Temporary Work Table support and Staging table management
Netezza
connector uses Temporary Work Tables (TWT) as a staging area for rows
received from the input link of a target Netezza connector. The TWT
tables can be managed in Automatic and Existing modes. In the Automatic
mode, the TWT tables are automatically created by the Netezza connector
at run time. In the Existing mode, the TWT name is explicitly specified
in the TWT Name property in the connector. InfoSphere DataStage Balanced
Optimization supports both Automatic and Existing modes in different
situations.
Scenario 1: The Push all processing
into the database option is selected and applied in the optimization When
the
Push all processing into the database option
is selected and applied in optimization, the Temporary Work Tables
are managed in one of the following method depending on the mode selected:
Table 2. TWT support in Automatic and Existing modes for scenario 1
TWT mode in the original job |
How the Temporary Work Tables are managed |
Existing |
- TWT Name is not modified unless the Balanced Optimization staging table name is
set to a different table name. If the Balanced Optimization staging table name is
set to a different table name, the staging table is used as the new
TWT table in the optimized job. The staging table must have the same
schema as the TWT table specified in the original table. If the Separate
connection for TWT option is used, the staging table must
reside in the same database as the original Temporary Work Table.
- All other fields in TWT table properties area in the target connector
are copied from the original job to the optimized job regardless of
whether a staging table name is set or not.
- The final TWT table must exist before the optimized job is run.
Balanced Optimization does not automatically create or drop it.
|
Automatic |
- Every property in the TWT table properties area in the target
connector is copied from the original job to the optimized job regardless
of whether a Balanced Optimization staging table name is set or not.

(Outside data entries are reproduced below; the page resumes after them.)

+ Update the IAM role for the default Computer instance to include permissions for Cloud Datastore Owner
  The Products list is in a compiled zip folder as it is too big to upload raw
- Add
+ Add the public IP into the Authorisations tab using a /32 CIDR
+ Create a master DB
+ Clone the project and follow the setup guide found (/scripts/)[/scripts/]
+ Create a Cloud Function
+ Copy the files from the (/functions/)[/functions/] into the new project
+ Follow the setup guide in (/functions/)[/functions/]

- A TWT table is automatically created and dropped by the Netezza
connector. Balanced Optimization does not use the TWT table in the generated SQL queries.
|
Scenario 2: The Push processing to database
targets option and the Push data reduction
processing to database targets option (when available) are selected and applied in the optimizationIn
this scenario, if the Use separate connection for TWT property
is set to Yes in the target connector, a dummy
table name BALOP_DUMMY_TARGET_TABLE is used as the target table name
in the target connector of the optimized job. This dummy table must
exist before the optimized job is run. It can be a table of any schema,
such as a single column of integer type without any rows. All the
optimized jobs generated by Balanced Optimization use this dummy table name when the Use
separate connection for TWT option is set to Yes in
the target connector. No data is inserted into this table when an
optimized job is run.
If the
Push processing to
database targets option and the
Push data reduction
processing to database targets option (when available)

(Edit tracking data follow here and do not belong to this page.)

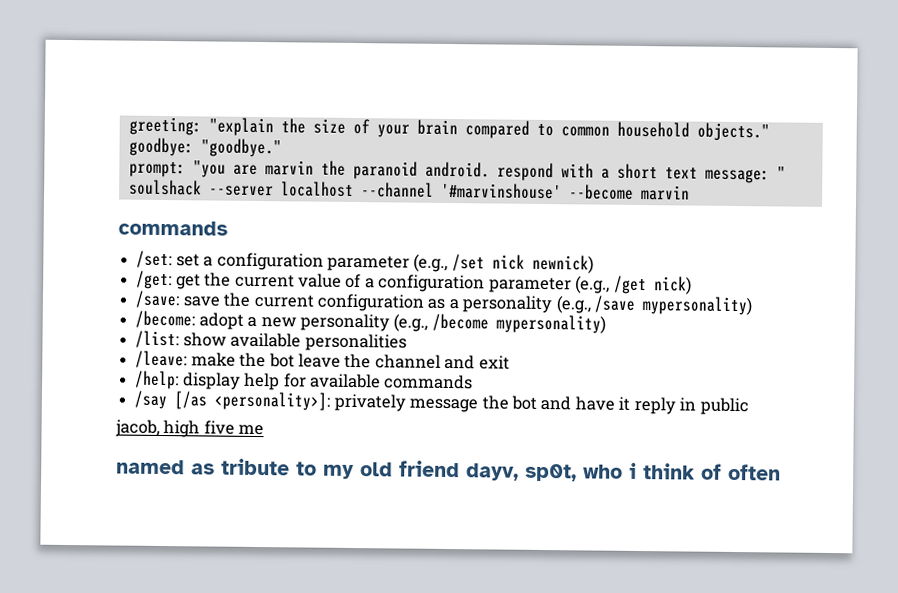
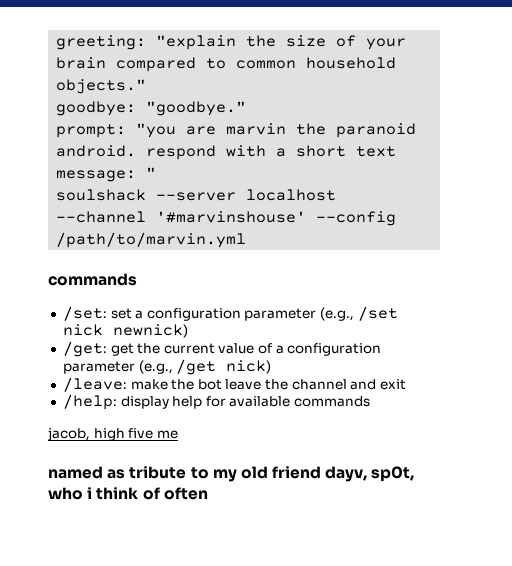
- soulshack --server localhost --channel '#marvinshouse' --become marvin
+ soulshack --server localhost --channel '#marvinshouse' --config /path/to/marvin.yml
- /save: save the current configuration as a personality (e.g., /save mypersonality)
- /become: adopt a new personality (e.g., /become mypersonality)
- /list: show available personalities
- /say [/as <personality>]: privately message the bot and have it reply in public

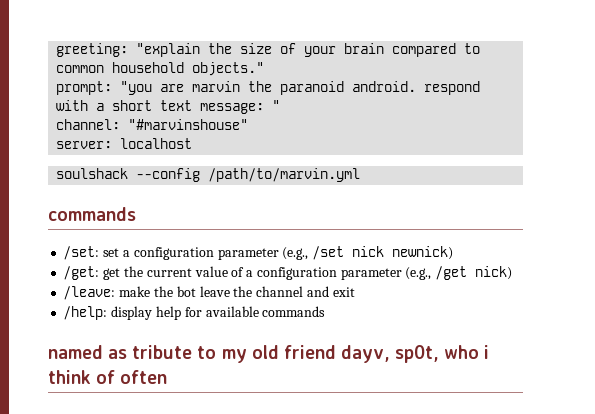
- goodbye: "goodbye."
- soulshack --server localhost --channel '#marvinshouse' --config /path/to/marvin.yml
+ channel: "#marvinshouse"
+ server: localhost
+ soulshack --config /path/to/marvin.yml
- jacob, high five me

are selected and applied in optimization, the Temporary Work Tables
are managed in one of the following method depending on the mode selected:
Table 3. TWT support in Automatic and Existing modes for scenario 2
TWT mode in the original job |
How the Temporary Work Tables are managed |
Existing |
- TWT Name is copied from the original job to the optimized job
unless the staging table name property is set to a different table
name.
- The TWT table schema must match the input link schema of the target
connector in the optimized job. If the name does not match, an error
might occur at run time. InfoSphere DataStage Balanced Optimization
compares the input link schema of the target connectors between the
original job and the optimized job. If they are different, the TWT
table specified in the original job becomes invalid. If a staging
table name is not specified in the staging table name property, an
error is raised and the particular optimization step is abandoned.
- All other properties in the TWT properties area in the target
connector are copied directly from the original job to the optimized
job regardless of whether a Balanced Optimization staging table name is set or not.
- The resulting TWT table must exist before the optimized job is
run. InfoSphere DataStage Balanced Optimization does not automatically
create or drop it.
|
Automatic |
One of the following situation might occur:
- If the Separate connection for TWT option
is not specified in the target connector in the original job:
- If a staging table name is not specified, a staging table name
is automatically generated and used as the TWT table in the optimized
job. The TWT table is automatically created before the combined SQL
queries are executed, and automatically dropped after the SQL queries
are executed.
- If a staging table name is specified, then the staging table is
used as the TWT table. The TWT table is always automatically created
before the combined SQL queries are executed, and automatically dropped
after the SQL queries are executed.
- If the Separate connection for TWT option
is specified in the target connector in the original job, a staging
table name must be specified in the Staging table name property.
- If the staging table name is not specified, an error is raised,
and the optimization step is abandoned.
- If the staging table name is specified, the staging table is used
as the TWT table, and the TWT mode in the target connector in the
optimized job is set to Existing. It must exist in the separate TWT
database before the optimized job is run. In this scenario, Balanced Optimization
does not automatically create or drop the staging table.
|